### Problem description:
Below are some entries. Repeat exactly the lines from the one with "total: 364.64 -> 407.64" through the one with "subtotal: 884.45 -> 976.13", and only those.

......

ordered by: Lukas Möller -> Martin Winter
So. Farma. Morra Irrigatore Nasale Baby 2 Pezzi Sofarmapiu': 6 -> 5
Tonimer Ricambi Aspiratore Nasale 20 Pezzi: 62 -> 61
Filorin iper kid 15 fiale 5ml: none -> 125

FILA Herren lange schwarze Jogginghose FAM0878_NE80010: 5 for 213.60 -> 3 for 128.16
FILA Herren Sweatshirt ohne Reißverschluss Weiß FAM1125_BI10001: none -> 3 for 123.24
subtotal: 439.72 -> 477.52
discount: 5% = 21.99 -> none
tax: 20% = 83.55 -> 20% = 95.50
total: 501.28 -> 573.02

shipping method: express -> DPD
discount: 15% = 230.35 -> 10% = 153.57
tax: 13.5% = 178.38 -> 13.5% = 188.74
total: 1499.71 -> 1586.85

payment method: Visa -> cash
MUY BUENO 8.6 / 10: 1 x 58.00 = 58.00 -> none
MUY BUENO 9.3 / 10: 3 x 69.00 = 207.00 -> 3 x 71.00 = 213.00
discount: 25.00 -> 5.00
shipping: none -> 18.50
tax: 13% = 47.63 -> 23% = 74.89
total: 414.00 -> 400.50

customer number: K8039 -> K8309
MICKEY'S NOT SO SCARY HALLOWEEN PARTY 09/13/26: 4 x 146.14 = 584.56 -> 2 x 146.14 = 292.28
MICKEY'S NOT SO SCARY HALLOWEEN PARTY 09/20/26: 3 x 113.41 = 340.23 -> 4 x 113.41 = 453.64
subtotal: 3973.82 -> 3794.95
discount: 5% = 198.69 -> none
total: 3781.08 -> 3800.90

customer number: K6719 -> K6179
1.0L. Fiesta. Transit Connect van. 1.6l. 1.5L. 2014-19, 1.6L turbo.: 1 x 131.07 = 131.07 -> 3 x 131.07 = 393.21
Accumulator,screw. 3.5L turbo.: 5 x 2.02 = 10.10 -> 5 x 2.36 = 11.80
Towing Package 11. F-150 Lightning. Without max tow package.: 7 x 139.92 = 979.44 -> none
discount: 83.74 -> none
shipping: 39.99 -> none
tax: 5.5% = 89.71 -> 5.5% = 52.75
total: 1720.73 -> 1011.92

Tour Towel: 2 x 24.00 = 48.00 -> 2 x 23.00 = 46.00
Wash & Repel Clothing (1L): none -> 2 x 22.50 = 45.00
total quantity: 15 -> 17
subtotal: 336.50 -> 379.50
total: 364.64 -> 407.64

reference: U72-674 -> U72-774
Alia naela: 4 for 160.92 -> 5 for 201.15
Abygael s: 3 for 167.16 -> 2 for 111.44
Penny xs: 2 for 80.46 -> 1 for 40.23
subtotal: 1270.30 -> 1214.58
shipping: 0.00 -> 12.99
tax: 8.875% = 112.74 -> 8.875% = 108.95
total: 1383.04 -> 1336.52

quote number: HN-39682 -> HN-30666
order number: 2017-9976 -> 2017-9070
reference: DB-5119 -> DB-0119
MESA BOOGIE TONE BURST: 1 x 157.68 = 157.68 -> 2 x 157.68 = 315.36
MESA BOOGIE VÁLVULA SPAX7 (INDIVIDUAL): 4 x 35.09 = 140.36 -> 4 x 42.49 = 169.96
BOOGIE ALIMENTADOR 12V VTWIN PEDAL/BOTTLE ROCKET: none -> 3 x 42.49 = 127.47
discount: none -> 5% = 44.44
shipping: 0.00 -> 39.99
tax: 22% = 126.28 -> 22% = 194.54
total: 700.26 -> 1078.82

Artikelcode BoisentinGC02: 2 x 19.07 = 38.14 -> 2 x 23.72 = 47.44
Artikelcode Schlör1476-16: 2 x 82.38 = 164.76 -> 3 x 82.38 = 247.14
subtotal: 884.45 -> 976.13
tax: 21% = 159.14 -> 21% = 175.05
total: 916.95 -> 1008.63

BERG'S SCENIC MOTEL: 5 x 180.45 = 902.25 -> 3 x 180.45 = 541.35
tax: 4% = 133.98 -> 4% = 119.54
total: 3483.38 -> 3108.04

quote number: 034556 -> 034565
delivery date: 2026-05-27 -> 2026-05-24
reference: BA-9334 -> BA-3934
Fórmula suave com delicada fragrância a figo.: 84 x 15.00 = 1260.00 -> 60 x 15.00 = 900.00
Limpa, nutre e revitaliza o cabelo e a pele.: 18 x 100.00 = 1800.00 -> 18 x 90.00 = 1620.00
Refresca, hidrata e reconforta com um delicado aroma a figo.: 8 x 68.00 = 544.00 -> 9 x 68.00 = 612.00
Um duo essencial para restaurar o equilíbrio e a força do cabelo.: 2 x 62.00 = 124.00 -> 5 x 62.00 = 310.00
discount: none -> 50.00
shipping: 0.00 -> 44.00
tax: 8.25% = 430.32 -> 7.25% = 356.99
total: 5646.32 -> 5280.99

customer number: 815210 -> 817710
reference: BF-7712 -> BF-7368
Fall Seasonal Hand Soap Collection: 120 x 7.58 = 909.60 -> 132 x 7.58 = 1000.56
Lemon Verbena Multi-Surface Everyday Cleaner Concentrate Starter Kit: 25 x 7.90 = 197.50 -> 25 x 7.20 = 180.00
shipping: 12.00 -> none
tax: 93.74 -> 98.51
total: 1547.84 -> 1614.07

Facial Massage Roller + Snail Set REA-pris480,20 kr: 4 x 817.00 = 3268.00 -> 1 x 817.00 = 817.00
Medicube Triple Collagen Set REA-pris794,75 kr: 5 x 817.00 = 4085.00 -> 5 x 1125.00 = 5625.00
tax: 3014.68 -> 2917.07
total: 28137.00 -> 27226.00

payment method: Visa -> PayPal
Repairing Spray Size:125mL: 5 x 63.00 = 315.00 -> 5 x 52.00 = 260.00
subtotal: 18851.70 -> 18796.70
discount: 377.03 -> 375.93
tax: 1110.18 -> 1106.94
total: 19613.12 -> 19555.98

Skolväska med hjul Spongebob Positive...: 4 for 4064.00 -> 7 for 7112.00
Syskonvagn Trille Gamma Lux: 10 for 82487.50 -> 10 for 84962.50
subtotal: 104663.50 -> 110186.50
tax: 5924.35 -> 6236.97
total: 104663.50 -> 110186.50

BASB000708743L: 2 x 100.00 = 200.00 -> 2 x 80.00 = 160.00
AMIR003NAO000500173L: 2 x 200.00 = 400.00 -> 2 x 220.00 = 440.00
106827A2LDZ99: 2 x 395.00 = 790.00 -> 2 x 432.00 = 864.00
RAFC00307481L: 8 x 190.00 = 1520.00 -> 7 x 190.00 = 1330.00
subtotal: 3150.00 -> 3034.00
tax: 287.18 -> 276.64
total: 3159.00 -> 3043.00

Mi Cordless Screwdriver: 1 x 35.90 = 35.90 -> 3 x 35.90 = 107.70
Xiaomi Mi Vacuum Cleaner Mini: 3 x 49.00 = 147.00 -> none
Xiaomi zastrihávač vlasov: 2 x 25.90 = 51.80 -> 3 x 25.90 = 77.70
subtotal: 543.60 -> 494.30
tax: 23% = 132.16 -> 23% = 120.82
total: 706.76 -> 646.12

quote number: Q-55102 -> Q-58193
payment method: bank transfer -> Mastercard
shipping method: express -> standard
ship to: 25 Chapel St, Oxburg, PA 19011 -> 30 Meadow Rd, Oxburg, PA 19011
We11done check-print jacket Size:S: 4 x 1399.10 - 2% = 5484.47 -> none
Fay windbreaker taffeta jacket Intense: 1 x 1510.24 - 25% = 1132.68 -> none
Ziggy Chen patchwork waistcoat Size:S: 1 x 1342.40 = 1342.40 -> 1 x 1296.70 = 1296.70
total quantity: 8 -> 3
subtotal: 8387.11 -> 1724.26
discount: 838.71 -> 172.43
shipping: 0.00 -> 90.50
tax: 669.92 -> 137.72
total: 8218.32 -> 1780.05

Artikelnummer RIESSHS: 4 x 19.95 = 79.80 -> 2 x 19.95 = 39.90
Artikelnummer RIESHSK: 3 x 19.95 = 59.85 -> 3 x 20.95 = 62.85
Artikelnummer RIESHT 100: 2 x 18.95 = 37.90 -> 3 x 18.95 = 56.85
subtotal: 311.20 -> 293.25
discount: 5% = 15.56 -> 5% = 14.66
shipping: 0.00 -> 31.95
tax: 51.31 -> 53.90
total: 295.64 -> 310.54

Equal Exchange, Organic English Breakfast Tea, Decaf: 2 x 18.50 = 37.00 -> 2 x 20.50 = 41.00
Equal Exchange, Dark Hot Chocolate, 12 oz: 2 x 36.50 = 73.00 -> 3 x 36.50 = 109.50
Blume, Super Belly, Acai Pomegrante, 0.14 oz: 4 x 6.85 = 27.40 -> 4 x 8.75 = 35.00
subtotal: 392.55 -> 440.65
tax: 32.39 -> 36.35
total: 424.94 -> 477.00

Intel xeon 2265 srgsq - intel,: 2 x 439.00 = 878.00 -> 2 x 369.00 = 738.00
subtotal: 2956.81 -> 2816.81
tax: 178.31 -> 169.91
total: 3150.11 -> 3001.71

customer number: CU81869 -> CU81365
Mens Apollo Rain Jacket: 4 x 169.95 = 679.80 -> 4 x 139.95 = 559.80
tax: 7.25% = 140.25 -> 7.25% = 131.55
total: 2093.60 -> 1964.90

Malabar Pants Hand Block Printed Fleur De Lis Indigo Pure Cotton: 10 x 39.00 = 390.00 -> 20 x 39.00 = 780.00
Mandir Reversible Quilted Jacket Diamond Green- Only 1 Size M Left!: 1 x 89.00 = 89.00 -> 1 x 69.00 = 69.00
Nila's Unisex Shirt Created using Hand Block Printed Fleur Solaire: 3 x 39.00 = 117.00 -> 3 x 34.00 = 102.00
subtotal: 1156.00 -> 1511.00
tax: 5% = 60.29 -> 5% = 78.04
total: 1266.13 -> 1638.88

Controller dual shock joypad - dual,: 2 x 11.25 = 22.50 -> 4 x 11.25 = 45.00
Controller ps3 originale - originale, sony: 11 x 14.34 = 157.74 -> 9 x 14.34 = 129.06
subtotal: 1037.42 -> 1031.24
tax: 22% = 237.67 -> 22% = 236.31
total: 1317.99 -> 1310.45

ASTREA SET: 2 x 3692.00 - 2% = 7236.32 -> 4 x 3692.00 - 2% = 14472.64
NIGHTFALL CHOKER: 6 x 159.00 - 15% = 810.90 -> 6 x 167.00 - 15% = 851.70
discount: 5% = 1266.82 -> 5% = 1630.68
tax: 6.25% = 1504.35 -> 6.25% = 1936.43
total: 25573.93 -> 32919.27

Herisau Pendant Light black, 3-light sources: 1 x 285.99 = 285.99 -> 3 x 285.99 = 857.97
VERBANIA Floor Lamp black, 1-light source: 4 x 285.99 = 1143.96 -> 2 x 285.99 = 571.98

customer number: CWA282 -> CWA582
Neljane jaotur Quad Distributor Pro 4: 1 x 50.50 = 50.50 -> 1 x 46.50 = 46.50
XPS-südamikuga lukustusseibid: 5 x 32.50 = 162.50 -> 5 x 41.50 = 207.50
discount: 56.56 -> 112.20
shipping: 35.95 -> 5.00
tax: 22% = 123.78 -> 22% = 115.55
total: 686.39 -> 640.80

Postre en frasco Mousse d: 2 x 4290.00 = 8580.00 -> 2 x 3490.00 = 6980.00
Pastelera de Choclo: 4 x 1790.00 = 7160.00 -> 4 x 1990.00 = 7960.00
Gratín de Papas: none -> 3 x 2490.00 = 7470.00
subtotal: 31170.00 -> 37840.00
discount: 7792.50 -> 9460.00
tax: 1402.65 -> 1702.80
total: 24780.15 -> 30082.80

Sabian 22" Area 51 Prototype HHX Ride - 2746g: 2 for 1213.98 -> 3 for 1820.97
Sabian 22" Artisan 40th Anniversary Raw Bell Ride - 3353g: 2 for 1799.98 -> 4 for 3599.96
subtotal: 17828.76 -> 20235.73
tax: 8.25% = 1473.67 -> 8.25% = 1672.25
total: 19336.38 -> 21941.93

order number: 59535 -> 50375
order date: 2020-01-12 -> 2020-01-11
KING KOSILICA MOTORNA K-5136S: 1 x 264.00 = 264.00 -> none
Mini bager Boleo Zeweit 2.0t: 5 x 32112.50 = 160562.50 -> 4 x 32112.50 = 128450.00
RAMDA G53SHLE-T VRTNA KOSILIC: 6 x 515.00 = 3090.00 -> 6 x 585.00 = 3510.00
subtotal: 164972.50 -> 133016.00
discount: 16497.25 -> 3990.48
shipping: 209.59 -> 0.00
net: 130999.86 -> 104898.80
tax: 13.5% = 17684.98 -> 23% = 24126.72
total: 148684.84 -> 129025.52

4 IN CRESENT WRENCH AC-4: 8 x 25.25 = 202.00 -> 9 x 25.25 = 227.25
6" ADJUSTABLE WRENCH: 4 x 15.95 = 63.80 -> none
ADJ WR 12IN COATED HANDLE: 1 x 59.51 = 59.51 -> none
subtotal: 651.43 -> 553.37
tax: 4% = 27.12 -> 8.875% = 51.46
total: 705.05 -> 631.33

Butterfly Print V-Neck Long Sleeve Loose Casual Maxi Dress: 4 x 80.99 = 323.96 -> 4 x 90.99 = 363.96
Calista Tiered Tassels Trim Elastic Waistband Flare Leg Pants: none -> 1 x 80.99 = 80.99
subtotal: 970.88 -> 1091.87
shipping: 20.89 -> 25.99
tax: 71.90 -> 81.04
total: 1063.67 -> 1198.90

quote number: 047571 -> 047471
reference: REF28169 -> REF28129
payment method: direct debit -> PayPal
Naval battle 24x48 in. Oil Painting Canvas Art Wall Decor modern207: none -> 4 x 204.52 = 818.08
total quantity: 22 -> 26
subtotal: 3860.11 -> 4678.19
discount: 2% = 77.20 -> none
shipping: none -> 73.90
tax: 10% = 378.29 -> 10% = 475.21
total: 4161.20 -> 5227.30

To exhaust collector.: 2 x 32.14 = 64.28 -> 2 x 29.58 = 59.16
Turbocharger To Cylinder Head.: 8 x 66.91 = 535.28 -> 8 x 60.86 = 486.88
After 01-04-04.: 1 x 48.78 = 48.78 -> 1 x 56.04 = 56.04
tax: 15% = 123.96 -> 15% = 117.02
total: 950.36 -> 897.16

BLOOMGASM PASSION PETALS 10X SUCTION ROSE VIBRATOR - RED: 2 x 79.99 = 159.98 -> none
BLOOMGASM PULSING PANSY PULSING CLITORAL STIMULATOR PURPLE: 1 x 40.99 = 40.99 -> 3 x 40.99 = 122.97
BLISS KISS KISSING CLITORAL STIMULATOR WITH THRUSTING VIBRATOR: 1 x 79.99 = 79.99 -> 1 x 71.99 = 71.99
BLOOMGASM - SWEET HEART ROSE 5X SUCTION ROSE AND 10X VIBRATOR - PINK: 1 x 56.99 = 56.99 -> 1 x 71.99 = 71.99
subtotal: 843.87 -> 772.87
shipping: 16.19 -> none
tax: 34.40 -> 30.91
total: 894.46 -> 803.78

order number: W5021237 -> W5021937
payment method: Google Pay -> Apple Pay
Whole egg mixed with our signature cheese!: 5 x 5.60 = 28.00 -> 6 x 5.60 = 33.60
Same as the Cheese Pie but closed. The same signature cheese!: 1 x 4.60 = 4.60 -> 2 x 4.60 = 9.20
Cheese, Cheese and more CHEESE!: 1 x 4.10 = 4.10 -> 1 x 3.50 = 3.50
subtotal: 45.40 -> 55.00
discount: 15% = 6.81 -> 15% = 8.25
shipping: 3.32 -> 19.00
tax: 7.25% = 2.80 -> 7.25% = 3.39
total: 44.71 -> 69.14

......

### Solution to this problem:
total: 364.64 -> 407.64

reference: U72-674 -> U72-774
Alia naela: 4 for 160.92 -> 5 for 201.15
Abygael s: 3 for 167.16 -> 2 for 111.44
Penny xs: 2 for 80.46 -> 1 for 40.23
subtotal: 1270.30 -> 1214.58
shipping: 0.00 -> 12.99
tax: 8.875% = 112.74 -> 8.875% = 108.95
total: 1383.04 -> 1336.52

quote number: HN-39682 -> HN-30666
order number: 2017-9976 -> 2017-9070
reference: DB-5119 -> DB-0119
MESA BOOGIE TONE BURST: 1 x 157.68 = 157.68 -> 2 x 157.68 = 315.36
MESA BOOGIE VÁLVULA SPAX7 (INDIVIDUAL): 4 x 35.09 = 140.36 -> 4 x 42.49 = 169.96
BOOGIE ALIMENTADOR 12V VTWIN PEDAL/BOTTLE ROCKET: none -> 3 x 42.49 = 127.47
discount: none -> 5% = 44.44
shipping: 0.00 -> 39.99
tax: 22% = 126.28 -> 22% = 194.54
total: 700.26 -> 1078.82

Artikelcode BoisentinGC02: 2 x 19.07 = 38.14 -> 2 x 23.72 = 47.44
Artikelcode Schlör1476-16: 2 x 82.38 = 164.76 -> 3 x 82.38 = 247.14
subtotal: 884.45 -> 976.13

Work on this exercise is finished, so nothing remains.